TOWARDS LINGUISTICALLY AND GRAPHICALLY
ARTICULATE COMPUTERS
Stuart Shieber
Division of Applied Sciences
Harvard University
33 Oxford Street -- 14
Cambridge, MA 02138
CONTACT INFORMATION
Email: shieber@das.harvard.edu
Telephone: (617)495-2344
Fax: (617)495-2344
WWW PAGE
http://das-www/users/faculty/Stuart_Shieber/Stuart_Shieber.html
PROGRAM AREA
Speech and Natural Language Understanding.
KEYWORDS
Computational linguistics, natural-language processing, automated
graphic design, combinatorial optimization
PROJECT SUMMARY
Documents are human artifacts used for human communication. In the
information age, it would be attractive for computers to be
document-fluent just as people are, and just as people make use of
both textual and graphical languages in documents, we would like
computers to be both linguistically and graphically articulate, if
they are to aid in document processing in its widest sense.
The long-term goal of the research funded by the Interactive Systems
Program as Presidential Faculty Fellow Award IRI-9350192 is the
development of linguistic and graphical articulateness in computers.
The path we are pursuing to this goal is through research on
computational linguistics and automated graphic design.
Computational Linguistics
Towards the long-term goal of linguistically articulate computers,
we address three central problems confronting researchers in
computational linguistics: robustness, fluency, and modularity.
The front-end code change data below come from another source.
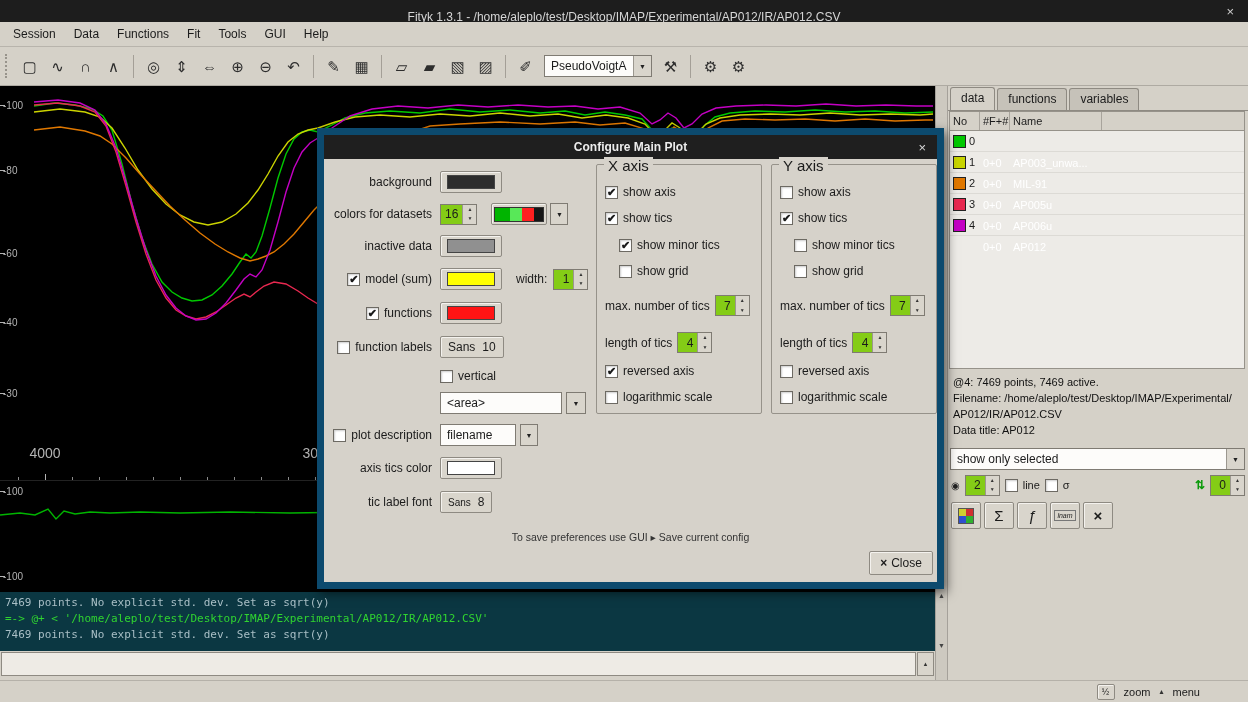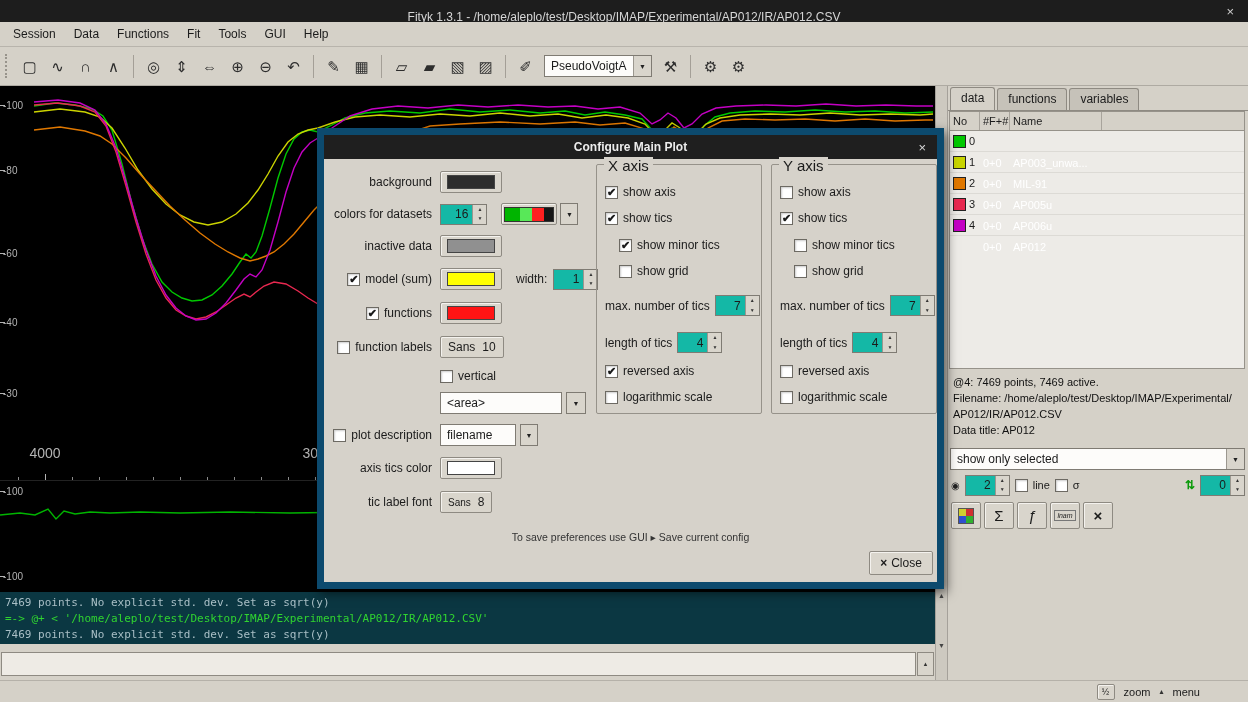--- a/index.html
+++ b/index.html
@@ -21,7 +21,7 @@
   .combo{display:inline-flex;height:22px;border:1px solid #7f7b73;background:#fdfcfa;box-sizing:border-box;}
   .combo .ct{padding:0 6px;display:flex;align-items:center;white-space:nowrap;flex:1;}
   .combo .cbtn{width:17px;background:#d9d5cc;border-left:1px solid #9b978f;display:flex;align-items:center;justify-content:center;font-size:7px;color:#222;}
-  .spin{display:inline-flex;height:21px;border:1px solid #7f7b73;background:#14b8a6;box-sizing:border-box;padding-left:10px;}
+  .spin{display:inline-flex;height:21px;border:1px solid #7f7b73;background:#84cc16;box-sizing:border-box;}
   .spin .v{padding:0 4px;display:flex;align-items:center;justify-content:flex-end;min-width:11px;}
   .spin .arr{display:flex;flex-direction:column;width:13px;border-left:1px solid #9b978f;}
   .spin .arr span{flex:1;font-size:5px;line-height:9px;text-align:center;background:#d9d5cc;color:#333;}

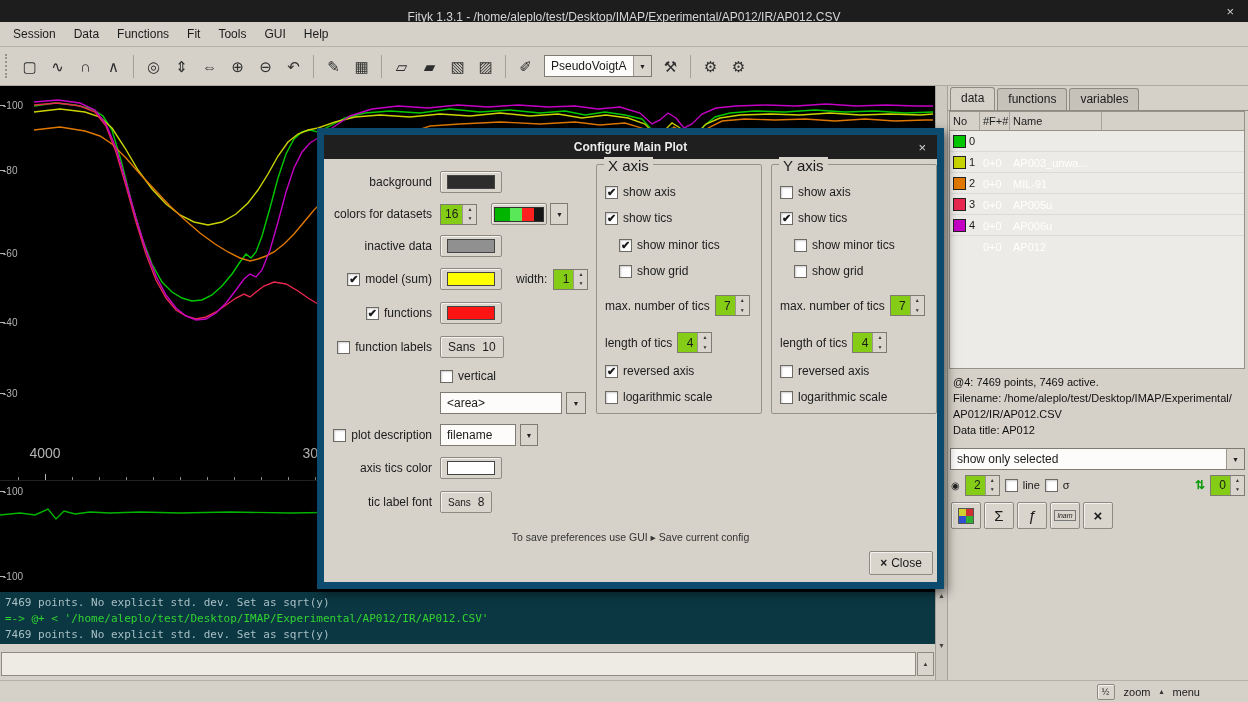--- a/index.html
+++ b/index.html
@@ -38,7 +38,7 @@
   .xtick{position:absolute;bottom:0;width:1px;height:6px;background:#b4b4b4;}
   .xminor{position:absolute;bottom:0;left:18px;width:312px;height:3px;background:repeating-linear-gradient(90deg,#8a8a8a 0 1px,transparent 1px 27px);}
   
-  .console{position:absolute;left:0;top:592px;width:935px;height:52px;background:#0b3742;font-family:"DejaVu Sans Mono",monospace;font-size:11px;line-height:16px;padding:3px 5px;box-sizing:border-box;overflow:hidden;}
+  .console{position:absolute;left:0;top:592px;width:935px;height:59px;background:#0b3742;font-family:"DejaVu Sans Mono",monospace;font-size:11px;line-height:16px;padding:3px 5px;box-sizing:border-box;overflow:hidden;}
   .c-gray{color:#a9bfc6;white-space:pre;}
   .c-green{color:#30d430;white-space:pre;}
   .cmdrow{position:absolute;left:0;top:651px;width:935px;height:26px;display:flex;align-items:center;padding:0 1px;box-sizing:border-box;gap:1px;}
These
issues can be addressed through the use of systems of constraints as the
underlying method for encoding the structures of natural language.
-
Robustness:
Natural-language-processing systems tend to be
fragile, especially in the face of novel or unknown aspects of
language. Grammatical formalisms assume that all constraints are
categorical as opposed to defeasible in some sense, leading to fragile
behavior. Probabilistic systems have, in the past, ignored the
grammatical structure of language, leading to intrinsic limitations on
their accuracy. We are exploring the integration of these two models
building on recent work on statistical analysis of natural-language
corpora.
-
Fluency:
Systems must become more fluent in reconstructing
the ubiquitous implicit relationships that hold within and among
sentences. These relationships are perhaps best exemplified by
elliptical and coordinate constructions, which are found universally
in language and which have been among the most intransigent problems
in natural-language processing. These phenomena seem to require the
ability to abstract higher-order relationships from concrete
first-order patterns; such an ability is foreign to the basically
first-order nature of constraint-based formalisms. We are studying
the addition of higher-order constraints that may allow for solution
of some of these problematic cases.
-
Modularity:
To make natural-language-processing systems
easier to build and extend, they must be structured in a more modular
fashion. One of the motivating features of constraint-based
formalisms is the observation that, informally speaking, the
interaction of independent constraints increases expressivity
geometrically. It is thus worthwhile examining new methods of
factoring linguistic constraints in such a way that linguistic
descriptions can be further simplified. For instance, the factoring
of phrase-structure information postulated in categorial or
tree-adjoining grammars can eliminate the need for many of the
constraints found in more traditional constraint-based formalisms. We
have investigated the space of possibilities to determine where more
modular and expressive languages can be constructed without
sacrificing computational effectiveness.
Automated Graphic Design
Towards the goal of graphically articulate computers, we have been
developing methods for automated and semi-automated graphic design;
the ultimate goal is to allow computers to communicate using
informational graphics. As human beings have been using natural
language for perhaps hundreds of thousands of years, but widespread
use of symbolic graphical languages dates from only the late 18th
century, graphical artifacts are quite a bit more conventional,
providing some basis for the expectation that building a graphically
articulate computer may be more practical in the shorter term than
building a linguistically articulate one. However, many
graphic-design problems, such as placing labels on maps or laying out
nodes in a network diagram, are NP-hard, hence undoubtedly
intractable. The problem is not merely theoretical. For instance, it
has been reported that as much as half of the time in designing
production-quality maps is taken up by label placement, with good
cartographers able to place only 20 to 30 labels per hour on average.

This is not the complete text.